Helps to keep consistency.


----------



## jargey3000 (Jan 25, 2011)

mordko said:


> I use it, Charge 2. Monitors heart rate during exercises so I can keep at the appropriate level and records different types of exercises. Very accurate on distances, records routes. Also like that it monitors sleep patterns and any changes.
> 
> If I get lazy and skip on exercises then I can't hide it from myself - everything is measured.
> 
> Helps to keep consistency.


thanks mordko
any comments on the 'swinging arms' & 'hand-washing', mentioned above?
have you noticed anything like that?
:excitement:


----------



## jargey3000 (Jan 25, 2011)

mordko said:


> If I get lazy and skip on exercises then I can't hide it from myself - everything is measured.
> 
> .


I also have an old-fashioned monitor for that too.....it's called a belt!!


----------



## Beaver101 (Nov 14, 2011)

jargey3000 said:


> ....if they make it.....people (read "sheep") will buy it!!.......
> "MUST
> HAVE
> FITBIT"
> ...


 ... LOL!



> I also have an old-fashioned monitor for that too.....it's called a belt!!


 :encouragement: :highly_amused:


----------



## mordko (Jan 23, 2016)

jargey3000 said:


> thanks mordko
> any comments on the 'swinging arms' & 'hand-washing', mentioned above?
> have you noticed anything like that?
> :excitement:


Not really.
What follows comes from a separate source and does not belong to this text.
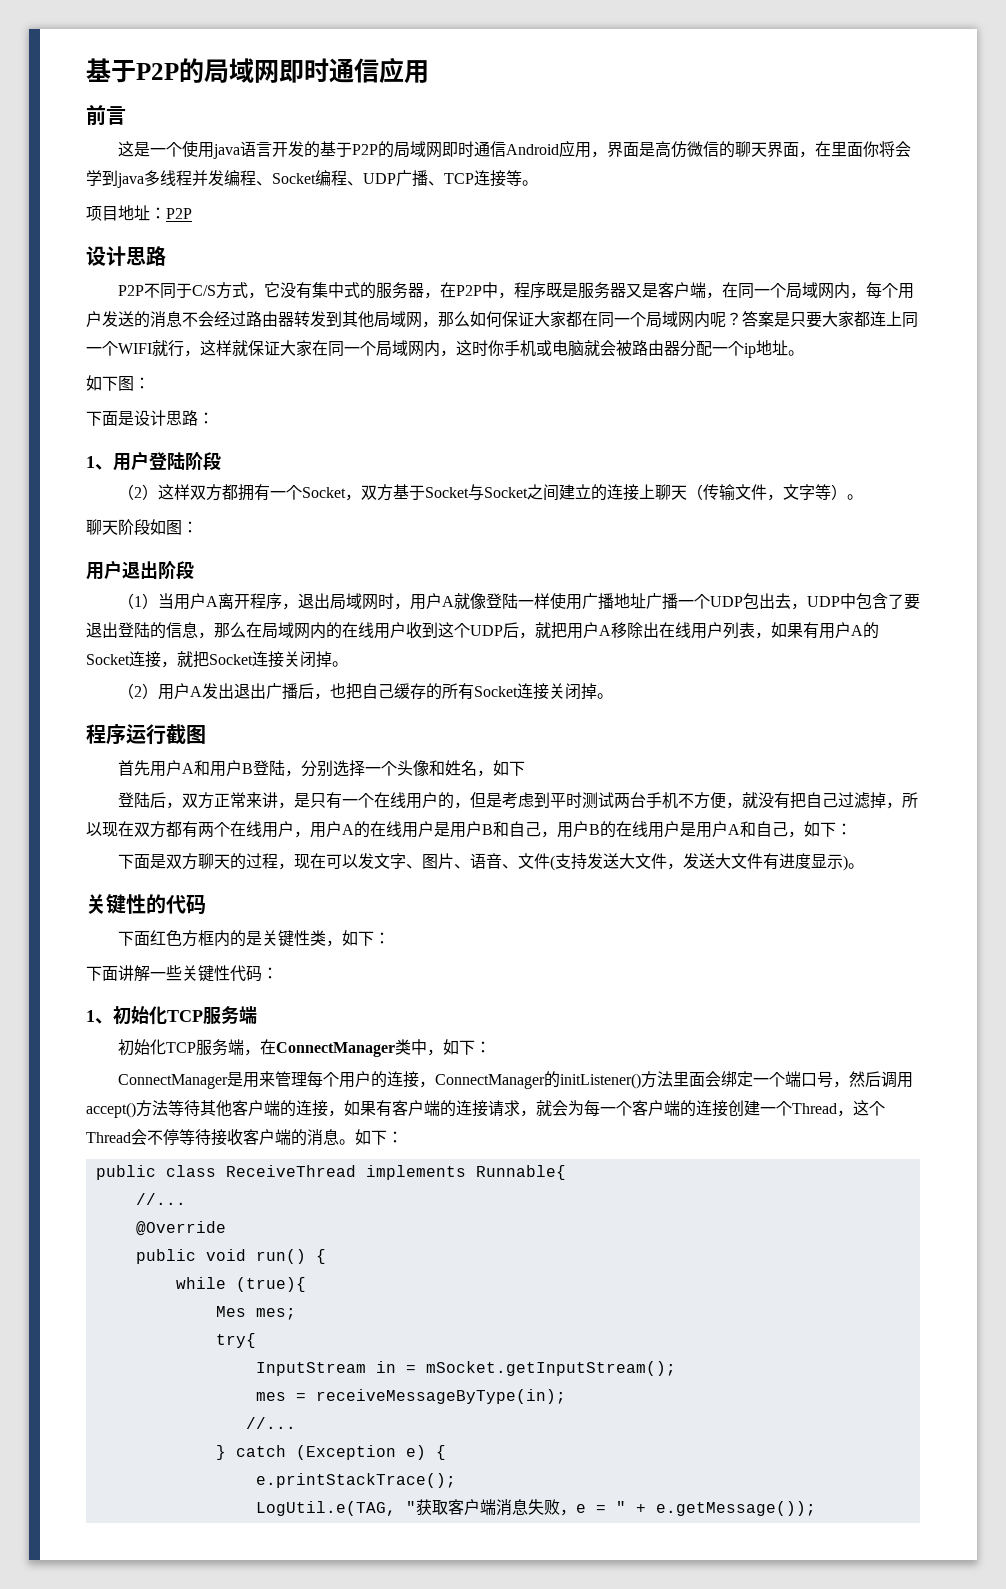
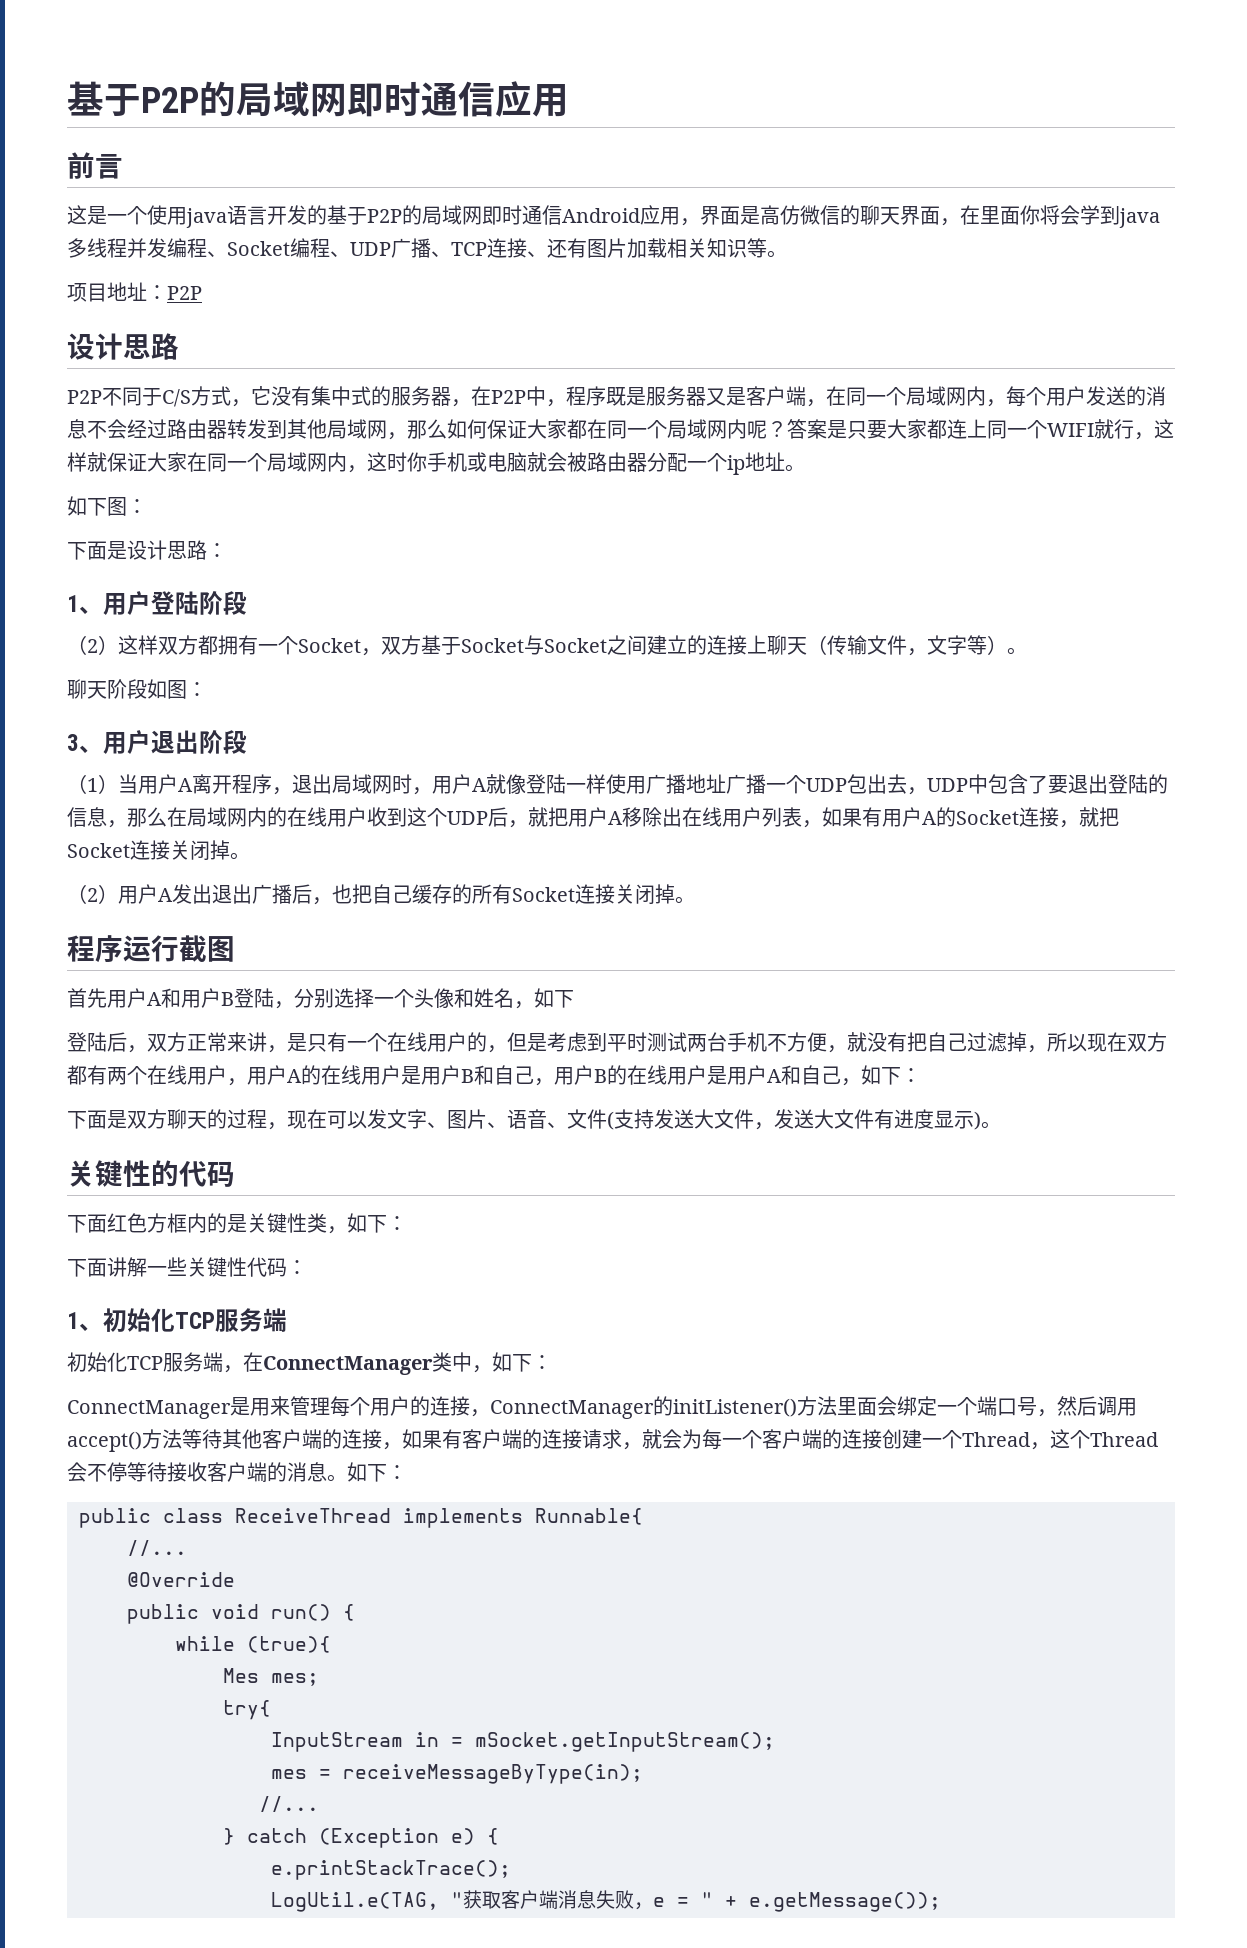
(506, 178) none -> [527,238,747,258] 、还有图片加载相关知识
(198, 527) none -> [67,734,103,753] 3、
I don't care for the step count. Tend to use it for the things that I listed above (like calorie count/distance/heart rate while doing the actual exercise).


----------



## humble_pie (Jun 7, 2009)

jargey3000 said:


> my sister got one of those Fitbit watch thingies last week - to count her steps apparently.
> She loaned it to me to try out today. After i got it on my wrist I tapped it & it showed something like 2021 steps. (this is what she'd taken so far today, I guess?)
> Me, being me,.... i sat down on a chair & swung my arms -like i was walking- a bunch of times.
> i waited a min. or 2 , then tapped it on again.
> ...




jargey might we charge you with determining what is the minimal bodily exertion that will register with fitBit as one stride?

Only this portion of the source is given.